## Problem statement
Print each line once more, unchanged, from the line holding "-32,7 +32,7 @@" to the end of the listing below.
(Records provided begins)
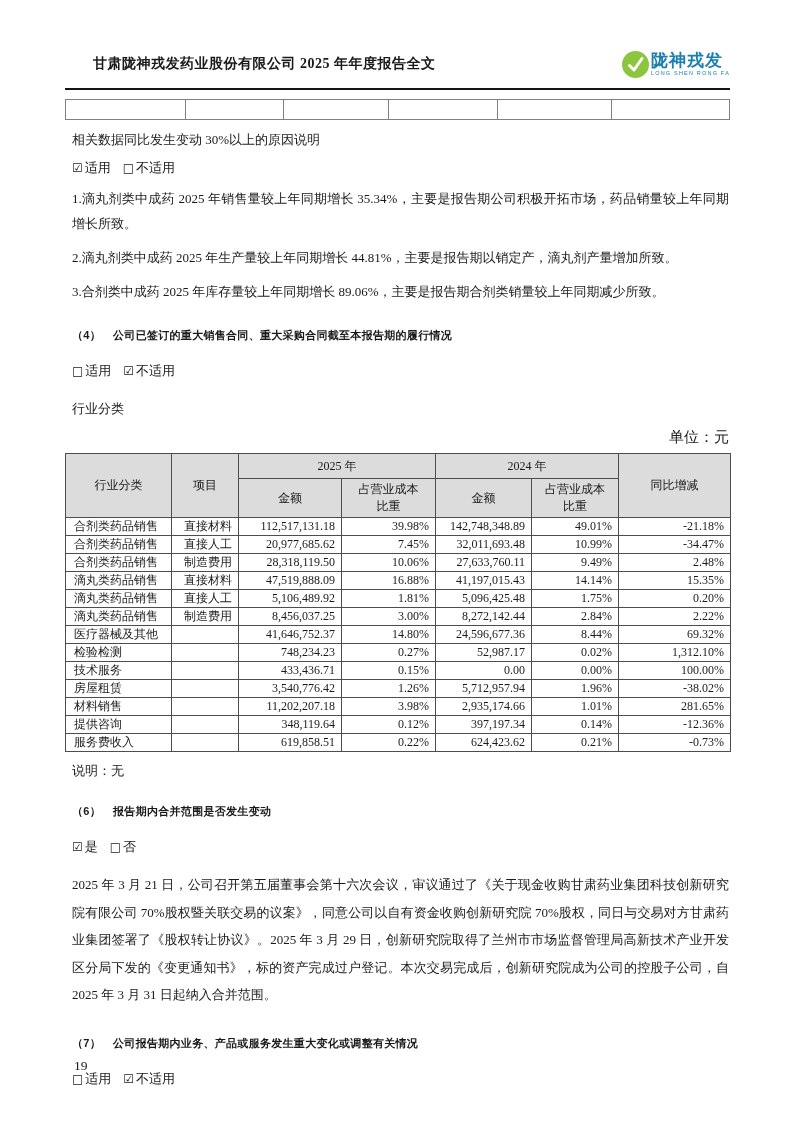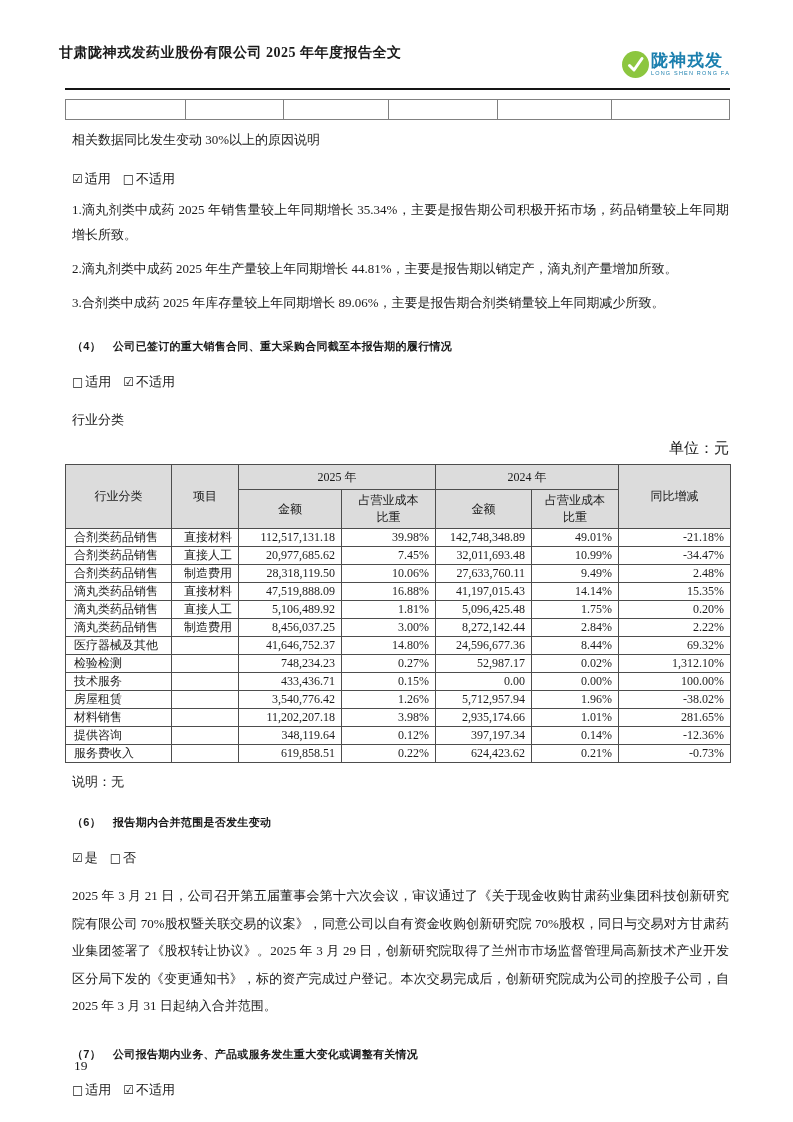--- a/index.html
+++ b/index.html
@@ -15,8 +15,8 @@
   }
   
   .hdr{
-    margin:44px 63px 0 59px;
-    display:flex;justify-content:space-between;
+    margin:44px 63px 0 93px;
+    display:flex;justify-content:space-between;align-items:center;
     height:40px;
   }
   .hdr-title{font-size:14px;font-weight:bold;letter-spacing:.5px;}

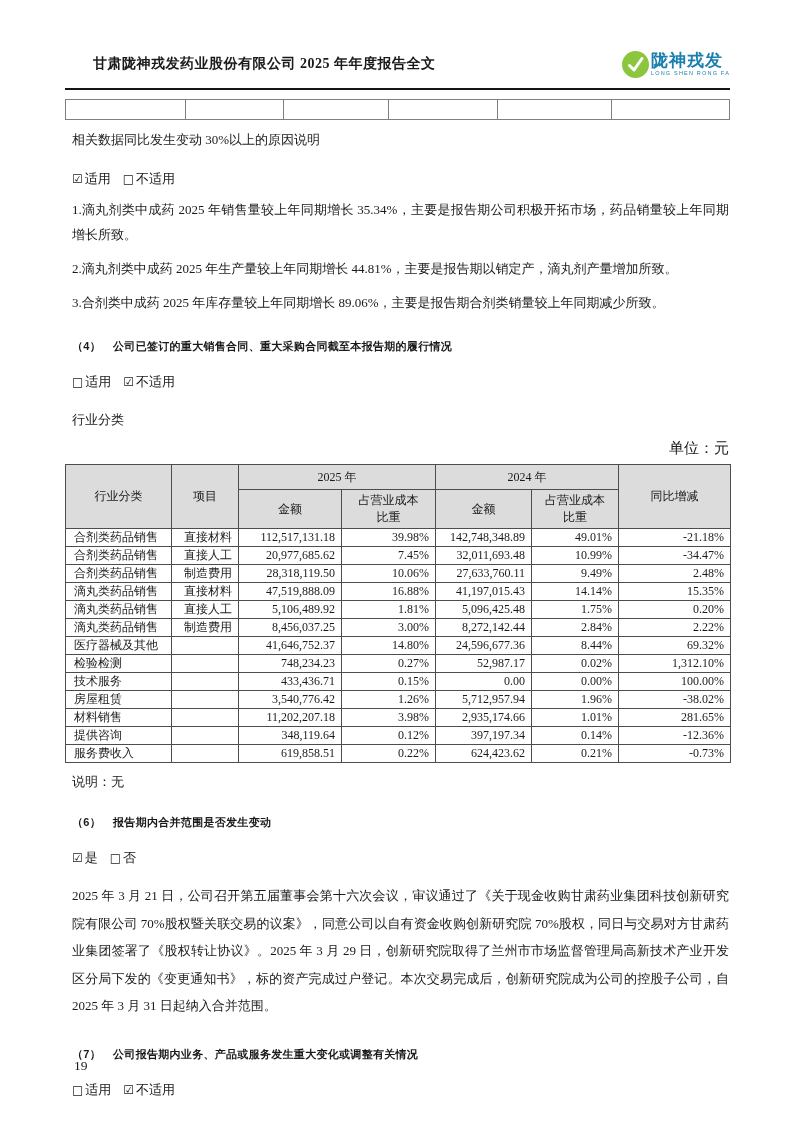--- a/index.html
+++ b/index.html
@@ -32,7 +32,7 @@
   
   .tb{margin-left:72px;margin-right:64px;font-size:13px;}
   .note-title{margin-top:11px;}
-  .cbline{margin-top:21px;}
+  .cbline{margin-top:10px;}
   .cb{margin-right:12px;white-space:nowrap;}
   .cb .glyph{font-family:"DejaVu Sans",sans-serif;font-size:12px;margin-right:2px;}
   .reason{margin-top:9px;line-height:25px;text-align:justify;}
(Records provided ends)
## Result of this task
@@ -32,7 +32,7 @@
   
   .tb{margin-left:72px;margin-right:64px;font-size:13px;}
   .note-title{margin-top:11px;}
-  .cbline{margin-top:21px;}
+  .cbline{margin-top:10px;}
   .cb{margin-right:12px;white-space:nowrap;}
   .cb .glyph{font-family:"DejaVu Sans",sans-serif;font-size:12px;margin-right:2px;}
   .reason{margin-top:9px;line-height:25px;text-align:justify;}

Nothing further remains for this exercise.